Here, "+m"(z) is an output operand whereas "m"(key) is an input operand. "eax", "ebx" is the clobber list indicating which registers your code overwrites. As all side effects of the asm statement are made explicit through its output operands and clobbers, the volatile keyword can be omitted to give greater flexibility to the compiler.

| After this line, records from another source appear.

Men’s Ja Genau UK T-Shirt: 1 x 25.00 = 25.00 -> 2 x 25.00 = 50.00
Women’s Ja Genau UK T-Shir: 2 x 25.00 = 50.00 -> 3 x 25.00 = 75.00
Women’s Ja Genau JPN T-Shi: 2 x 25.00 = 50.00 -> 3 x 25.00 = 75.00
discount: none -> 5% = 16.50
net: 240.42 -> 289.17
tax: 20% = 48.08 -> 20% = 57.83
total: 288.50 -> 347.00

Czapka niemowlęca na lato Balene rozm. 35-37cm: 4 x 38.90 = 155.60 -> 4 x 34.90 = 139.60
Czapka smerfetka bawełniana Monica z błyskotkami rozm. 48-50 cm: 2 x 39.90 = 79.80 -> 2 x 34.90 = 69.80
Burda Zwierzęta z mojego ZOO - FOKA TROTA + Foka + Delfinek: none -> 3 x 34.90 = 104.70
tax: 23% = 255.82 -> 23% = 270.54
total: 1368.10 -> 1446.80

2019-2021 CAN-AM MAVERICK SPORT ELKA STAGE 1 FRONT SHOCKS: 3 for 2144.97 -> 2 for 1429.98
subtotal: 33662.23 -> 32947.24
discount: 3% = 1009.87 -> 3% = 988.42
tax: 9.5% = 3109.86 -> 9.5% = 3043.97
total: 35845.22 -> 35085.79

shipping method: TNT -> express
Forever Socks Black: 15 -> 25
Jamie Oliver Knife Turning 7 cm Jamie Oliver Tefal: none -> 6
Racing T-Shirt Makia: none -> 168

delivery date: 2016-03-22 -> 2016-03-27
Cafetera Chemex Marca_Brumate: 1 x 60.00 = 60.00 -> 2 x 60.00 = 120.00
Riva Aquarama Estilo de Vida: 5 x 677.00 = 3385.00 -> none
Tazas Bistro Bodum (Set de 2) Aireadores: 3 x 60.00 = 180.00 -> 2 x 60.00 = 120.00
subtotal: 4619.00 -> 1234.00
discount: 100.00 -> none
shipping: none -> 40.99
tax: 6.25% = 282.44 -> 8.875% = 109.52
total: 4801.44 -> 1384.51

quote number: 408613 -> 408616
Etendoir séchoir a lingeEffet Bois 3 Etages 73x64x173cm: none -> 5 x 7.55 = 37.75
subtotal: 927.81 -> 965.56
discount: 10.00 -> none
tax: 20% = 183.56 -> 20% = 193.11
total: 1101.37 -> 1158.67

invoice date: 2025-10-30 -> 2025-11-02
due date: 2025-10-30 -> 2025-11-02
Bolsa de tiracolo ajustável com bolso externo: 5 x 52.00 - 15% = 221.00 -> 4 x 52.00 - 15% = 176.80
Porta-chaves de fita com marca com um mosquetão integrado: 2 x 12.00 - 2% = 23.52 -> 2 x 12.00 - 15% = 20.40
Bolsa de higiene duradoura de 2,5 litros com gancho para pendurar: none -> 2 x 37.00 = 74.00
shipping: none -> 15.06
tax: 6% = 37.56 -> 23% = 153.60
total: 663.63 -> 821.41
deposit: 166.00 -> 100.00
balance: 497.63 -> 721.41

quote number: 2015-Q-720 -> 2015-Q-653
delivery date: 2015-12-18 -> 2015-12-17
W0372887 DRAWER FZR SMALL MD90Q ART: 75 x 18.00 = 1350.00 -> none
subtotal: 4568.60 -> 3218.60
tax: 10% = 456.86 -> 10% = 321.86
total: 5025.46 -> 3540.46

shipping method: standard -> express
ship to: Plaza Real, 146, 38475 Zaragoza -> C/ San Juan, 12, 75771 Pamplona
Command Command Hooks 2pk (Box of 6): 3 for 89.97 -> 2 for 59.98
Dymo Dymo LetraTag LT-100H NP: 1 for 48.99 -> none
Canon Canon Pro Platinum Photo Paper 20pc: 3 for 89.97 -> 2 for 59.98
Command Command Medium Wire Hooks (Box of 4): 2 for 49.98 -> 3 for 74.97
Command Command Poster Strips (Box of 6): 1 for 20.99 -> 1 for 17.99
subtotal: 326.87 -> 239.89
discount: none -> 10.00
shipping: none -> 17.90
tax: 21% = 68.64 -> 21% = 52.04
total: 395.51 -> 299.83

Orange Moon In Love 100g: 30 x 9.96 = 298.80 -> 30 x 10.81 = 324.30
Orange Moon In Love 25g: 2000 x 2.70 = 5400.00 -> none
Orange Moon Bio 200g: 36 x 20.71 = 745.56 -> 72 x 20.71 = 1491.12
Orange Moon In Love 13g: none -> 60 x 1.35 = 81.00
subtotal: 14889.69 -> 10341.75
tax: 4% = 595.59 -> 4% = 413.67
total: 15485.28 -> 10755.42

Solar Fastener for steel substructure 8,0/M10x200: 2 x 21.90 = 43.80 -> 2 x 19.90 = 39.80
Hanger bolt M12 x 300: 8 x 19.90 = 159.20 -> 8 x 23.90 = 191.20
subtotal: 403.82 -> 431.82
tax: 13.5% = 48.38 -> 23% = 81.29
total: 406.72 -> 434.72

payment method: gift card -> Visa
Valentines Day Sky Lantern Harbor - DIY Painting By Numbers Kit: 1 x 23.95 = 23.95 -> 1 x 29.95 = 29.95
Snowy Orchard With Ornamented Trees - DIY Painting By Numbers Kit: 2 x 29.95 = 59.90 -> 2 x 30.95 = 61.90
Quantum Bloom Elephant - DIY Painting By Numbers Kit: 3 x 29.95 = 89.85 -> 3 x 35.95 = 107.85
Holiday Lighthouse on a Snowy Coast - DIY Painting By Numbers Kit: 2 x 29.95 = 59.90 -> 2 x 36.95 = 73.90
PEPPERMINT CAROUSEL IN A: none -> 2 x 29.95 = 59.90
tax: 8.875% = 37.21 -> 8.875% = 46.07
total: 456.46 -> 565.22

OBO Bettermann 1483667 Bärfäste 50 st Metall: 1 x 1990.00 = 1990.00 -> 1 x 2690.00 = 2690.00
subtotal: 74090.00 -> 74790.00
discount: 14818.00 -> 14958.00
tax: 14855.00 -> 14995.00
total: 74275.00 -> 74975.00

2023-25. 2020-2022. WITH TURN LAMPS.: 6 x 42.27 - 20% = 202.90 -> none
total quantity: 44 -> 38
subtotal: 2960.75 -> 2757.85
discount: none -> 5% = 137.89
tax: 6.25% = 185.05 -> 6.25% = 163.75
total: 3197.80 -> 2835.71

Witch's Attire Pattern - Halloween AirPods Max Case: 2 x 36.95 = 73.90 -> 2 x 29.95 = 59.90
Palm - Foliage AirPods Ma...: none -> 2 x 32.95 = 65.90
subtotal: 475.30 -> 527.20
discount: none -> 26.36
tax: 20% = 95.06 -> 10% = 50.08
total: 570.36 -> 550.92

Note that unless key, z, and e being global variables is a requirement, it is a good idea to make them into automatic variables and to use an additional r or i constraint for the input and output operands to give the compiler more flexibility with chosing where to keep the variables.

Also pay attention to the corrected operand sizes. key is a 32 bit variable and z is an 8 bit variable. Lastly, I've fixed you xor instruction. You have accidentally switched the operands.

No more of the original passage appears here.